[Records contained in a dataset]
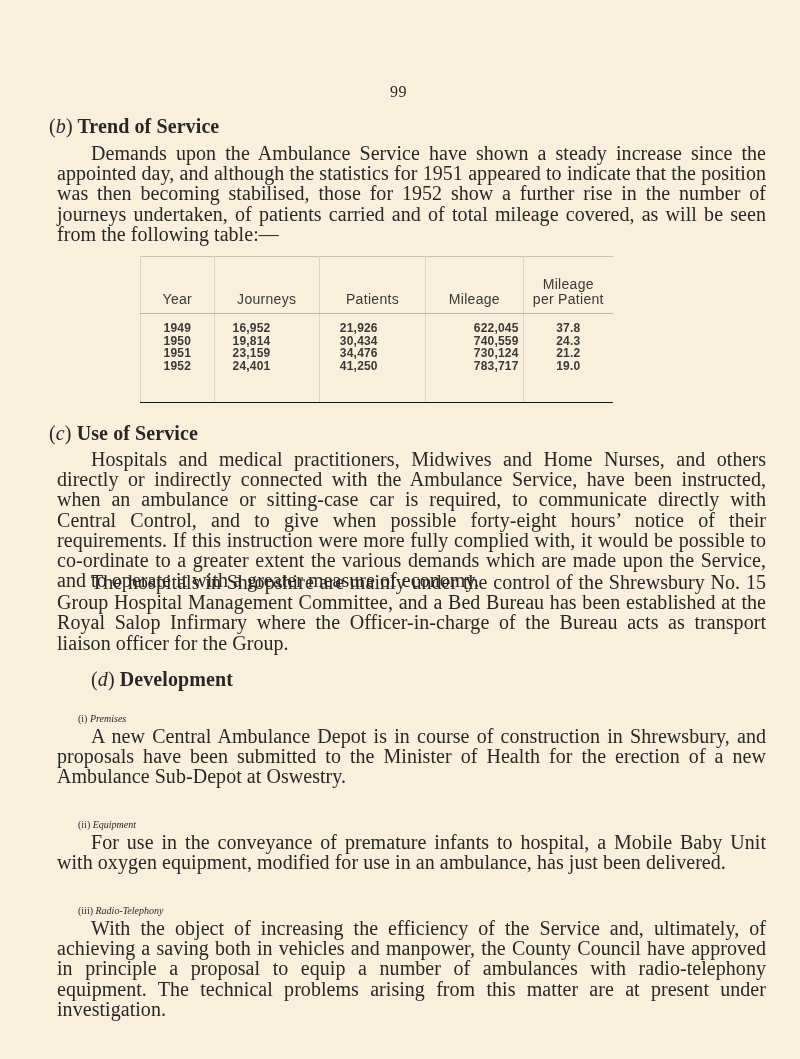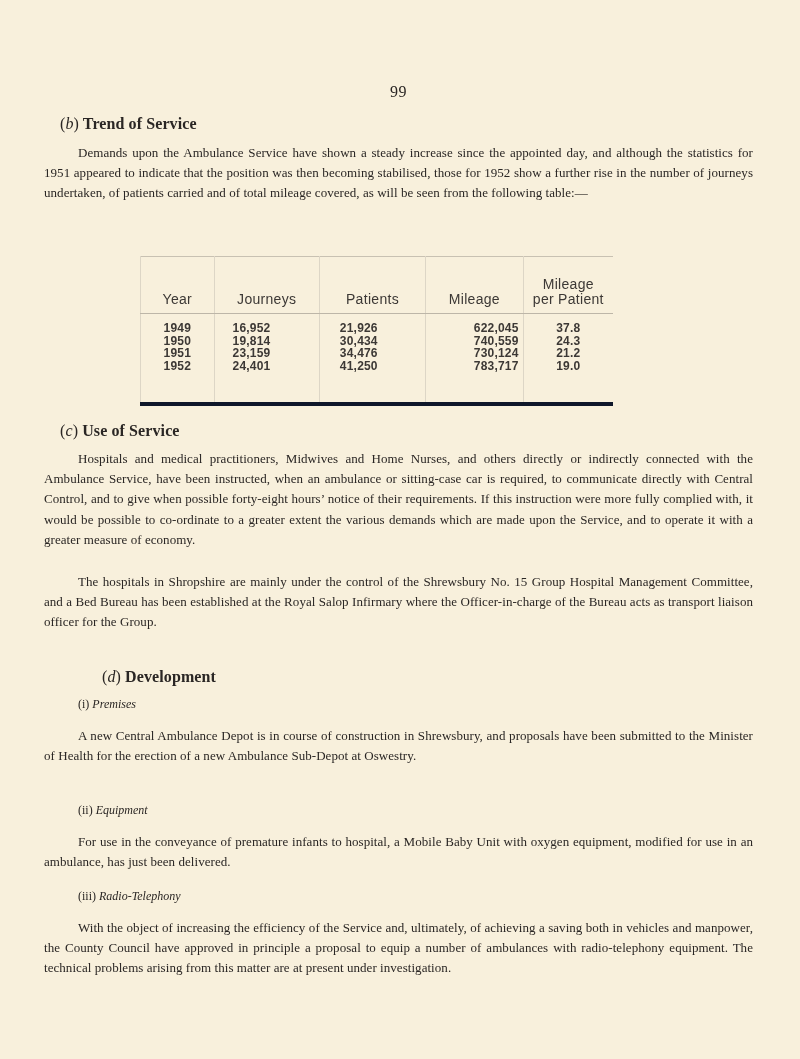--- a/index.html
+++ b/index.html
@@ -25,46 +25,47 @@
       position: absolute;
       top: 83px;
       left: 0;
       width: 709px;
       text-align: center;
       font-size: 16px;
       letter-spacing: 0.5px;
     }
     .heading {
       position: absolute;
-      left: 16px;
-      font-size: 16px;
+      left: 5px;
+      font-size: 20px;
       font-weight: bold;
       letter-spacing: 0.1px;
     }
     .heading .letter {
       font-weight: normal;
     }
     .heading .letter i {
       font-style: italic;
     }
     .para {
       position: absolute;
-      left: 0;
+      left: 13px;
       width: 709px;
-      font-size: 13px;
+      font-size: 20px;
       line-height: 20.2px;
       text-align: justify;
       text-indent: 34px;
       margin: 0;
       letter-spacing: 0.05px;
     }
     .subheading {
       position: absolute;
       left: 34px;
-      font-size: 12px;
+      font-size: 10px;
+      margin-top: 16px;
     }
     .subheading i {
       font-style: italic;
     }
 
     
     .table-wrap {
       position: absolute;
       left: 96px;
       top: 256px;
@@ -102,21 +103,21 @@
       line-height: 12.5px;
       font-size: 12px;
       vertical-align: top;
       letter-spacing: 0.2px;
       font-weight: bold;
     }
     table.stats td:first-child {
       border-left: 1px solid #ddd6c6;
     }
     table.stats tr:last-child td {
-      border-bottom: 4px solid #0f172a;
+      border-bottom: 1px solid #0f172a;
       margin-top: 32px;
     }
     table.stats tbody tr:first-child td { padding-top: 8px; }
     table.stats tbody tr:last-child td { padding-bottom: 12px; height: 30px; }
     .c-year { width: 70px; text-align: center; }
     .c-journeys { width: 88px; text-align: left; padding-left: 18px !important; }
     .c-patients { width: 88px; text-align: left; padding-left: 20px !important; }
     .c-mileage { width: 86px; text-align: right; padding-left: 12px !important; }
     .c-mpp { width: 86px; text-align: center; }
     th.c-journeys, th.c-patients, th.c-mileage { text-align: center; padding-left: 4px !important; }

# What is needed:
Track down every line in the entries that includes the string "center", and copy it.

# Worked solution:
       text-align: center;
     .c-year { width: 70px; text-align: center; }
     .c-mpp { width: 86px; text-align: center; }
     th.c-journeys, th.c-patients, th.c-mileage { text-align: center; padding-left: 4px !important; }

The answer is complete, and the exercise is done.